A note on religion: you will have to prioritize it if you don't want all the religions to be used up before you can earn your first Great Prophet. It's not a death sentence if you don't form a religion, but you are missing out on some easy Era points and possibly cash if the AI wasn't smart enough to take Tithe.The middle phase is relentless microing and tradeoffs. Do you run an internal trade route to boost growth of your second city or use it to open a path through the hills and rainforest? Which district first? Keep building settlers when you don't even have city walls or fortified units? You should absolutely be trying to maxmize every district bonus, and take some risks. You won't catch up if you play it safe. One frustrating point is that even if you do everything right, it's likely you'll still be middle of the pack in technology. Civics seem to be a little easier to catch up to the AI, but they'll have an advantage in culture, since they can pump out more artistic Great People and Wonders while you're still fighting to build campuses and encampments.

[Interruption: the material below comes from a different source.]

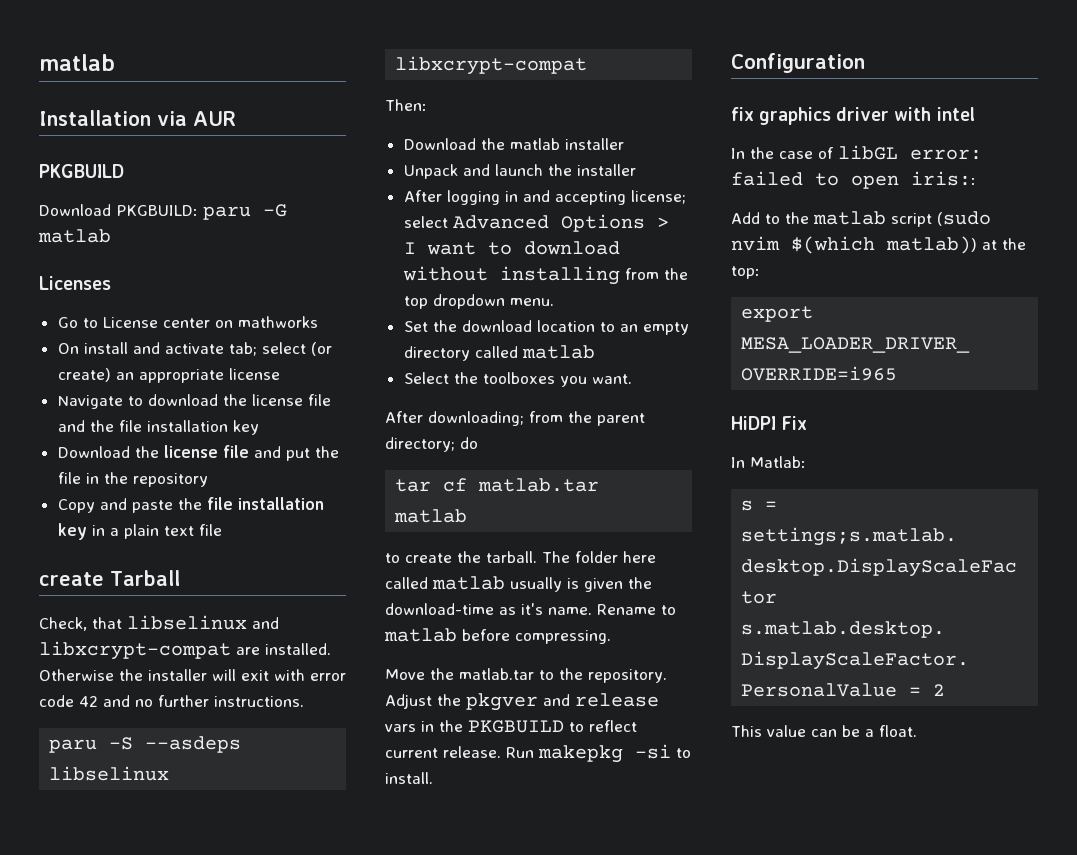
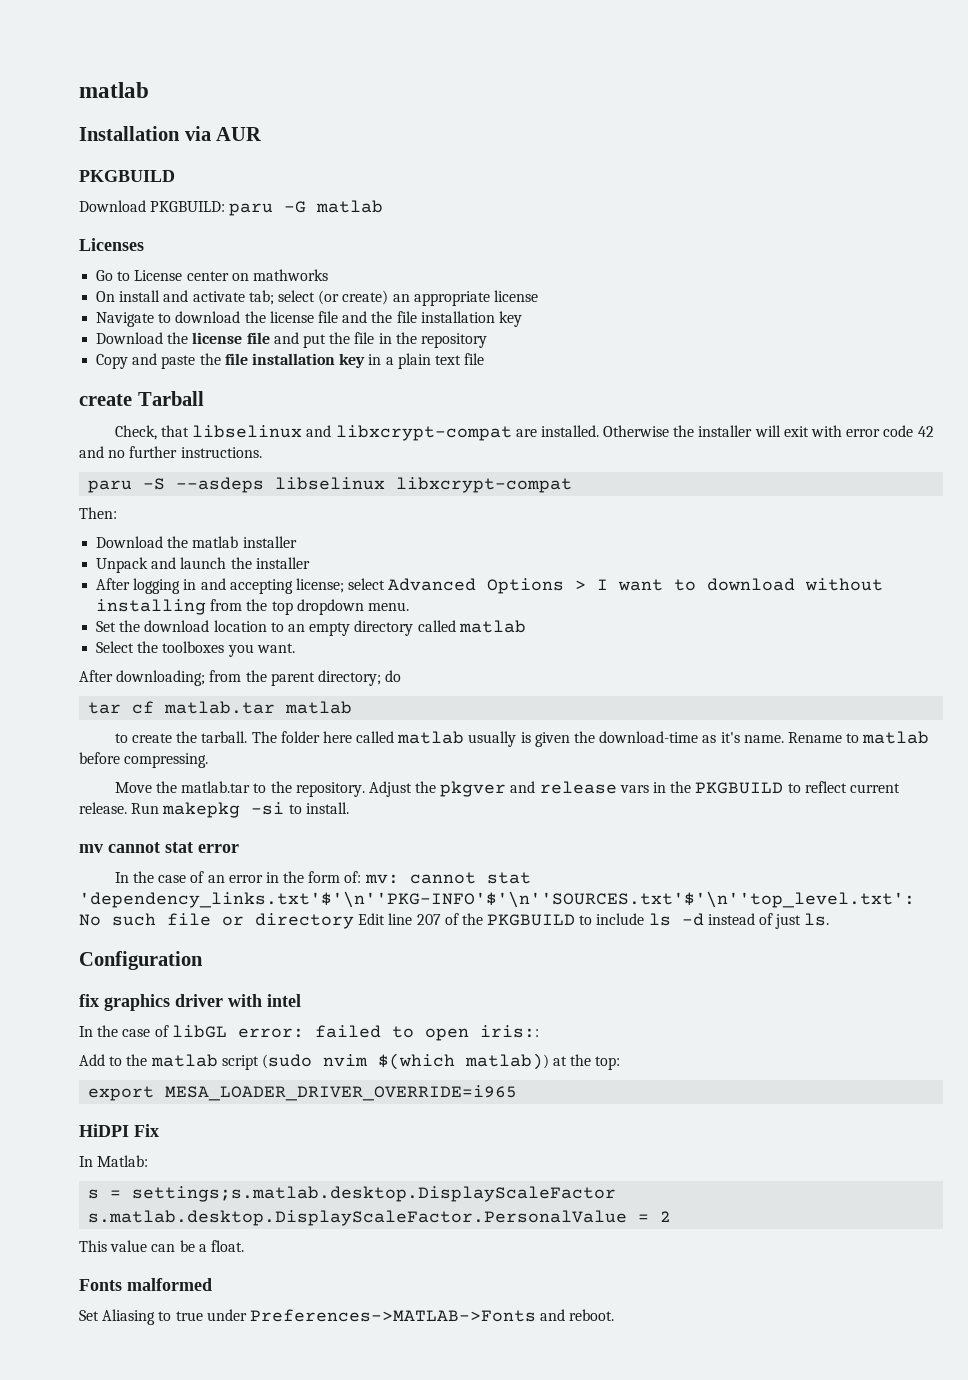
(433, 778) none -> [79,842,239,853] [114,871,531,884] [79,891,915,908] [79,913,830,929] // mv cannot stat error // In the case of an error in the form of: mv: cannot stat 'dependency_links.txt'$'\n''PKG-INFO'$'\n''SOURCES.txt'$'\n''top_level.txt': No such file or directory Edit line 207 of the PKGBUILD to include ls -d instead of just ls.
(917, 731) none -> [79,1278,212,1291] [79,1309,615,1325] // Fonts malformed // Set Aliasing to true under Preferences->MATLAB->Fonts and reboot.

Prioritize controlling luxuries. Until late mid-game, it's hard to grow without luxuries, so if you can sit on the majority of them, and stingily trade them 1 for 2 or even 3 (the AI gets desperate), you'll be able to grow your cities well beyond the AIs and start to win the productivity war. Also, when the AI is offers you a deal, see if you can force them to throw in luxuries as part of the deal. The AI will sometime make terrible deals because they want some random great work. Or open borders. Or an alliance.
Pick your safe allies and be super stingy with the top 1 or 2 by score. Avoid trading or allying with them (unless you're doing it to reduce the chance of war so you can cut defense spending).
You should be prioritizing Science while steadily building your productivity. If you do it right, your productivity advantage (because you have more people, more land, more natural and luxury resources) will start to win out over most of the AI players.
At the land runs out, you should expect yet another war from at least one of your neighbors. This time, try and take a major city of theirs, preferably with a wonder or two, but don't get sucked into a long war.
Even if you do EVERYTHING right, it will likely be a battle in the endgame no matter what victory you are trying for. If you are going Science victory, you should be picking your spaceflight super city very early based on which can produce the biggest bonuses for Industrial Zone and overall production. The production required for space projects is astronomical
so you need Governor help (Pingala--30% Space Project bonus) as well as Great Scientist help and policy cards that increase IZ bonuses. Also, reroute ALL your trade routes to deliver productivity to the space city (many people forget to do this, but it's critical at Deity).
Hope this helps. I probably played a hundred (or more?) deity games before I won, though I came agonizingly close a bunch of times. Lower levels can help you develop strategies, but Deity presents unique challenges because you simply cannot have it all, and you have to bend to the challenges of the terrain and opponents, rather than using the same cookie cutter strategies each time.
Good luck. It's worth it when you finally get it. You do also have to be a bit hardcore about quitting a game where bad luck has put you too far behind.